Variations sur un thème rococo

Piotr Ilitch TCHAÏKOVSKI

1840-1893

L’année 1877 s’inscrit dans une période faste et riche en émotions de la vie de Piotr Ilitch Tchaïkovski. Après avoir fait paraître en quelques années ses Deuxième et Troisième Symphonies, son Premier Concerto pour piano, Le lac des cygnes, La tempête ainsi que plusieurs œuvres de chambre, voilà qu’il crée sa Quatrième Symphonie et ses Variations sur un thème rococo. De plus, il peut désormais compter sur l’appui financier substantiel de Nadejda von Meck, une mécène et grande admiratrice qui lui versera une pension pendant près de 14 ans. Sur le plan personnel toutefois, la situation n’est pas aussi heureuse. Après avoir soumis une première version de ses Variations rococo au violoncelliste Wilhelm Fitzenhagen, qui en avait fait la commande, Tchaïkovski connaît l’un des épisodes les plus sombres de son existence : cherchant à se « guérir » de son homosexualité, il épouse l’une de ses anciennes élèves. L’union est un échec et le compositeur tente de se suicider deux mois plus tard dans la rivière Moskova où il se jette en espérant contracter une pneumonie fatale.  

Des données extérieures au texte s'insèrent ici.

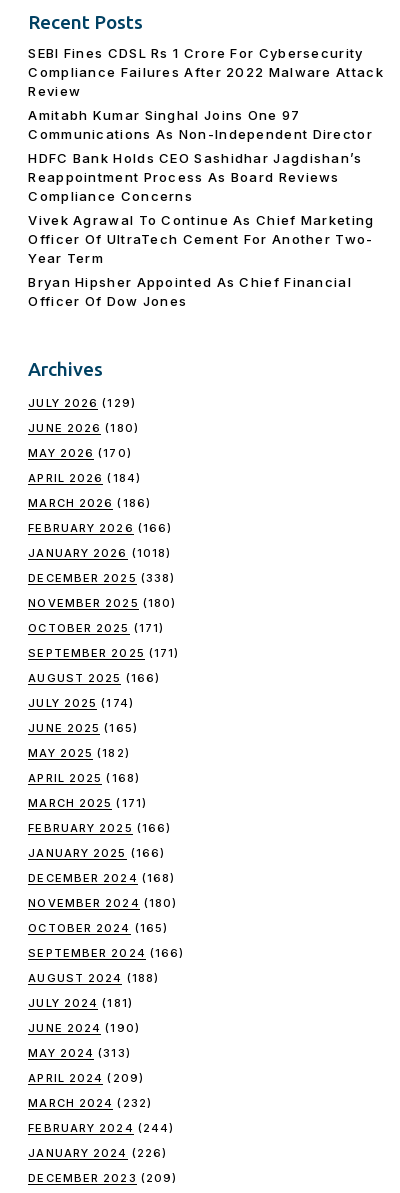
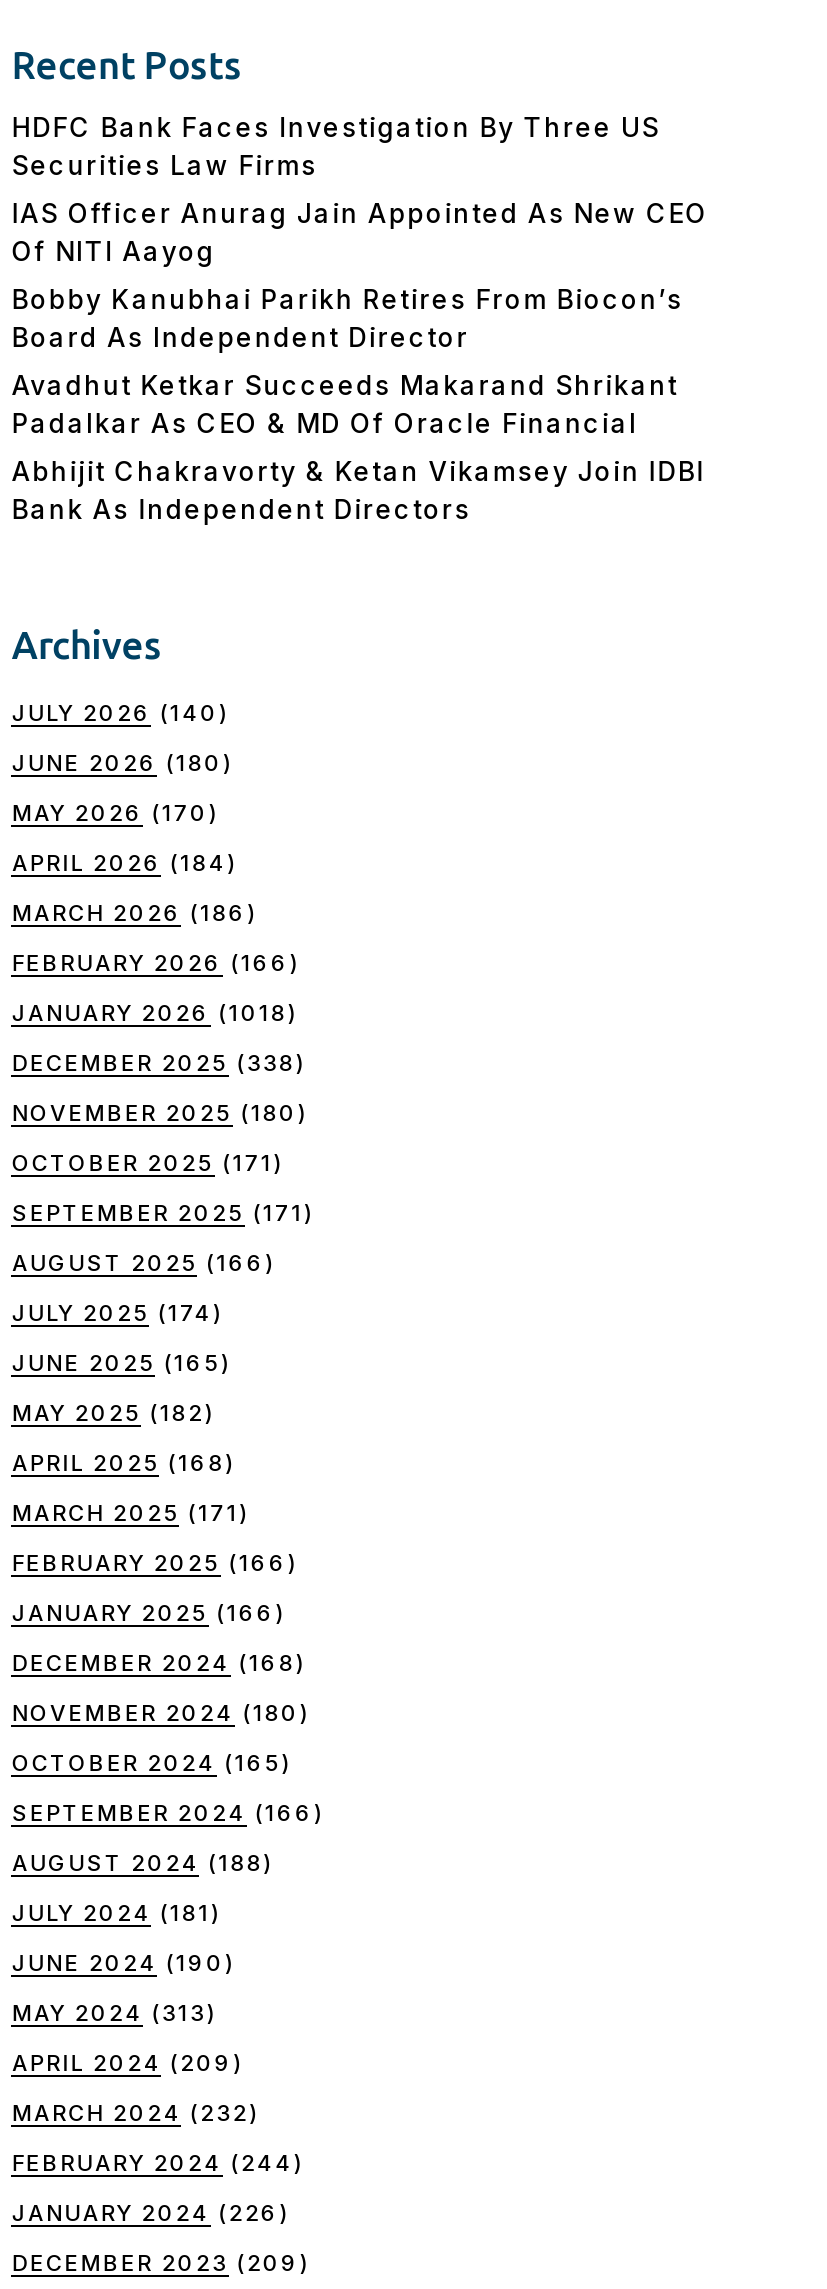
- SEBI Fines CDSL Rs 1 Crore For Cybersecurity
- Compliance Failures After 2022 Malware Attack
- Review
+ HDFC Bank Faces Investigation By Three US
+ Securities Law Firms

- Amitabh Kumar Singhal Joins One 97
- Communications As Non-Independent Director
+ IAS Officer Anurag Jain Appointed As New CEO
+ Of NITI Aayog

- HDFC Bank Holds CEO Sashidhar Jagdishan’s
- Reappointment Process As Board Reviews
- Compliance Concerns
+ Bobby Kanubhai Parikh Retires From Biocon’s
+ Board As Independent Director

- Vivek Agrawal To Continue As Chief Marketing
- Officer Of UltraTech Cement For Another Two-
- Year Term
+ Avadhut Ketkar Succeeds Makarand Shrikant
+ Padalkar As CEO & MD Of Oracle Financial

- Bryan Hipsher Appointed As Chief Financial
- Officer Of Dow Jones
+ Abhijit Chakravorty & Ketan Vikamsey Join IDBI
+ Bank As Independent Directors

- JULY 2026 (129)
+ JULY 2026 (140)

Tchaïkovski survit, mais non sans y laisser quelques plumes. Cet événement dramatique le détourne de sa nouvelle partition et le compositeur n’est donc pas témoin des multiples changements qui y sont apportés. En effet, Fitzenhagen décide de remanier la partition, allant jusqu’à l’amputer de l’une de ses variations, avant de la faire éditer avec ses propres modifications. Étrangement, Tchaïkovski, qui quelques années plus tôt déclarait « Je ne changerai pas une seule note! » face aux critiques formulées à l’endroit de son Concerto pour piano no 1, finit par accepter – non sans réserve – le sort destiné à ses Variations. Après sa création, il faudra attendre 1941 avant que l’œuvre ne soit à nouveau présentée dans la version originale du compositeur. De nos jours, la majorité des interprètes adoptent la version de Fitzenhagen, mais de plus en plus de violoncellistes choisissent la partition originale de Tchaïkovski, comme c’est le cas de Bryan Cheng à l’occasion de ce concert. 

Dans ses Variations rococo, Tchaïkovski rend hommage au XVIIIe siècle avec grâce et légèreté, rappelant le style mozartien. Les variations qui suivent l’exposition du thème galant se déploient tout en contraste : les paires font montre de virtuosité alors que les impaires sont plutôt mélancoliques, mais toutes sont caractérisées par le profond lyrisme propre au compositeur.